If the buffer is not achievable, rank the alternatives deliberately rather than defaulting to a credit card: ask your program coordinator whether a stipend advance exists (many programs quietly offer one), ask about payroll timing so the gap is measured rather than guessed, and treat any borrowed bridge as a fixed-cost line item to be retired within three months.

The one-page budget skeleton

Print this, fill in the right column from your own numbers, and tape it inside a kitchen cabinet. The middle column repeats the worked month above as a reference — illustrative, not prescriptive.

SectionLineWorked exampleYour number
IncomeMonthly take-home$4,113
FixedRent$1,300
FixedUtilities and internet$170
FixedPhone$50
FixedInsurance (renters, auto)$160
FixedDisability policy premium$75
FixedTransit or gas$220
FixedSubscriptions$35
FixedStudent loan payment$0
FixedFixed total$2,010
SavingsEmergency fund$250
SavingsRoth IRA$150
SavingsSavings total$400
SpendableTake-home − fixed − savings$1,703
Spendable÷ 4.3 = weekly spendable~$395

Quick takeaway

Budget from take-home (roughly $4,113 on the 2025 AAMC median, with state tax illustrative), not gross. Fix the rent decision first — it moves more money than every other choice combined. Run the month on three numbers: fixed, saved, spendable. Automate all of it during orientation week, and arrive in June with a $2,500 to $3,500 buffer because the first paycheck will not.

Common questions

Should I really contribute to retirement as a PGY-1?

If there is a match, yes, without exception — it is an immediate 50% to 100% return. Without a match, even $100 to $150 per month into a Roth IRA is worth automating: contributions at a resident tax rate are cheap to make, and the habit is worth more than the balance for the first two years.

What if my program is in a state with no income tax?

Recompute the take-home line: the illustrative month above assumed 5%, so a no-income-tax state returns roughly $265 per month. Assign it a job in writing — savings or a faster gap-buffer rebuild — before it dissolves into spendable.
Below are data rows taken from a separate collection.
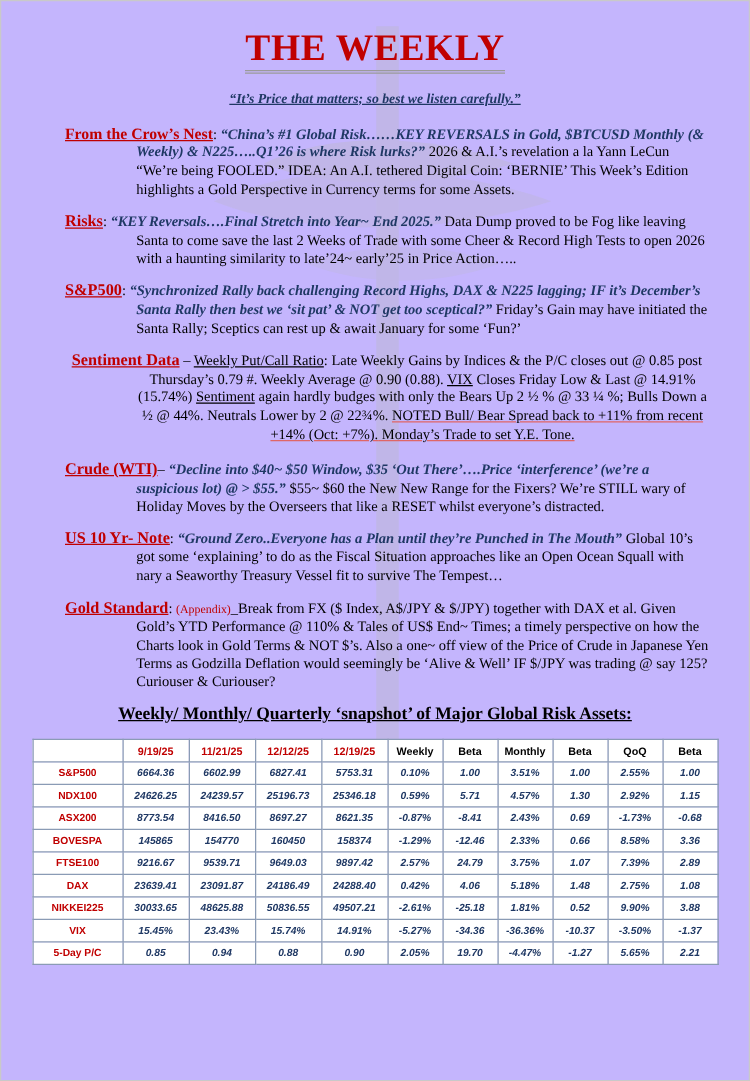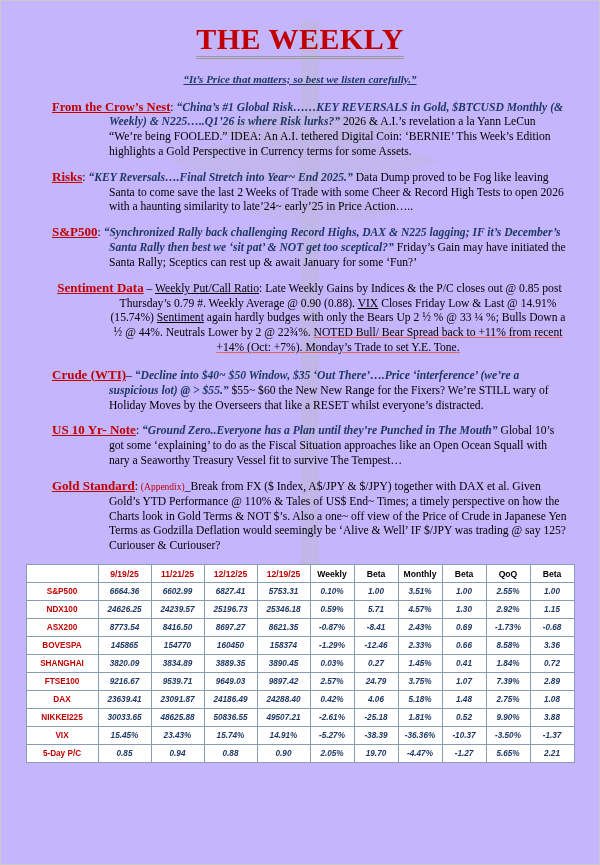"Weekly/ Monthly/ Quarterly ‘snapshot’ of" div.table-title { html: none -> <div>Weekly/ Monthly/ Quarterly ‘snapshot’ of Major Global Risk Assets:</div> }
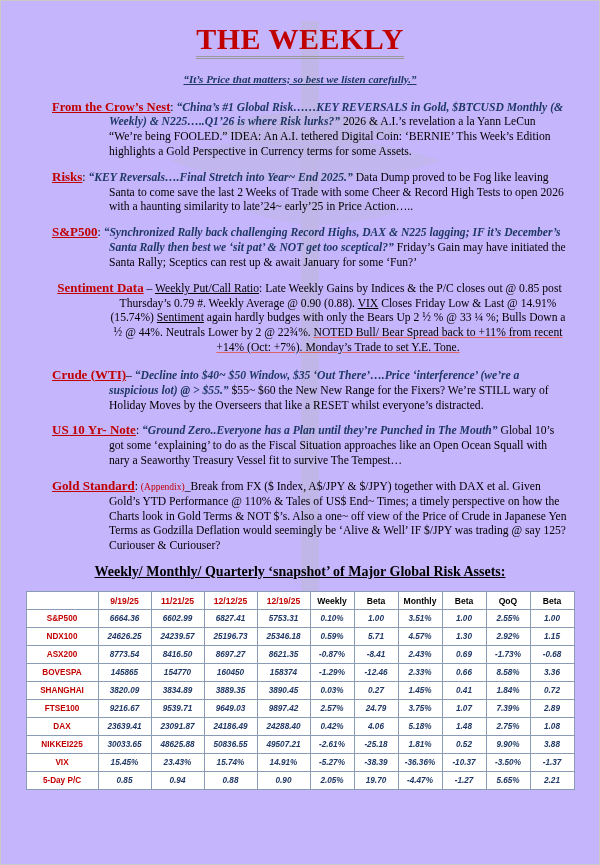"SHANGHAI" tr { html: <tr> <td>SHANGHAI</td> <td>3820.09</td> <td>3834.89</td> <td>3889.35</td> <td>3890.45</td> <td>0.03%</td> <td>0.27</td> <td>1.45%</td> <td>0.41</td> <td>1.84%</td> <td>0.72</td> </tr> -> none }
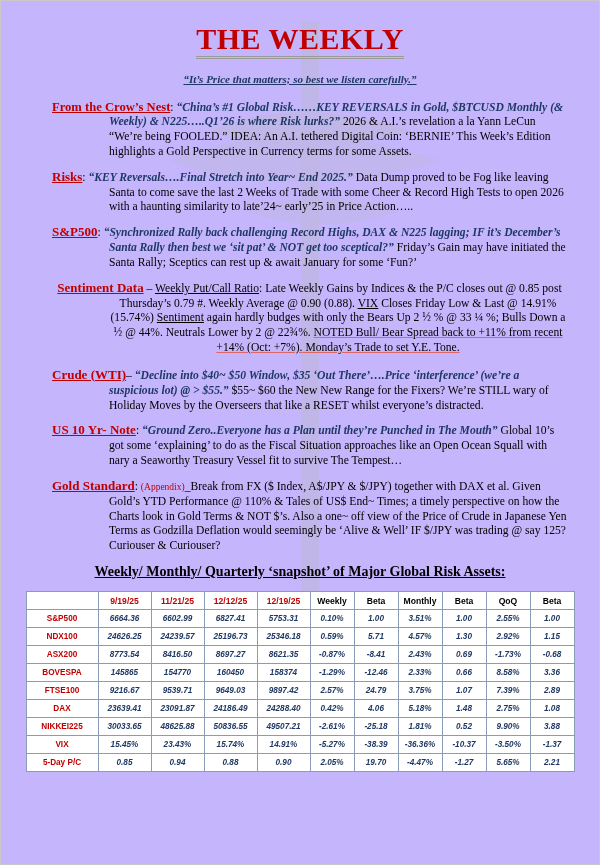"-38.39" td.val { text: -38.39 -> -34.36 }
Do I need a budgeting app?

No. The fixed-first method is specifically designed to run without tracking: autopay handles fixed costs, one automatic transfer handles savings, and the checking balance is the spendable signal. An app is optional instrumentation, not the engine.

How do I budget for board exams and licensing fees?

As a sinking fund, not a surprise: Step 3, state licensing, and in-training exam costs are known and dated. A $50 to $100 monthly transfer into a labeled savings bucket starting in July converts a four-figure spike into a fixed cost.

What to do next

  1. Compute your own take-home from your offer letter and your program's payroll calendar — before your first shift, not after.
  2. List every fixed obligation and total it; if fixed costs exceed half of take-home, revisit the housing decision first.
  3. Pick your savings number — even $100 counts — and decide its split between emergency fund and Roth IRA.
  4. During orientation week, set the four automations in the order above: direct deposit, retirement election, autopay, savings transfer.
  5. Print the skeleton table, fill in your column, and put it where you cook.
  6. After your third paycheck, compare actual deposits to the plan and adjust the savings transfer once.

A budget built this way takes one afternoon during orientation and then runs unattended through every 28-hour call and every night-float block — and the method works with or without us. This is education, not individualized financial advice.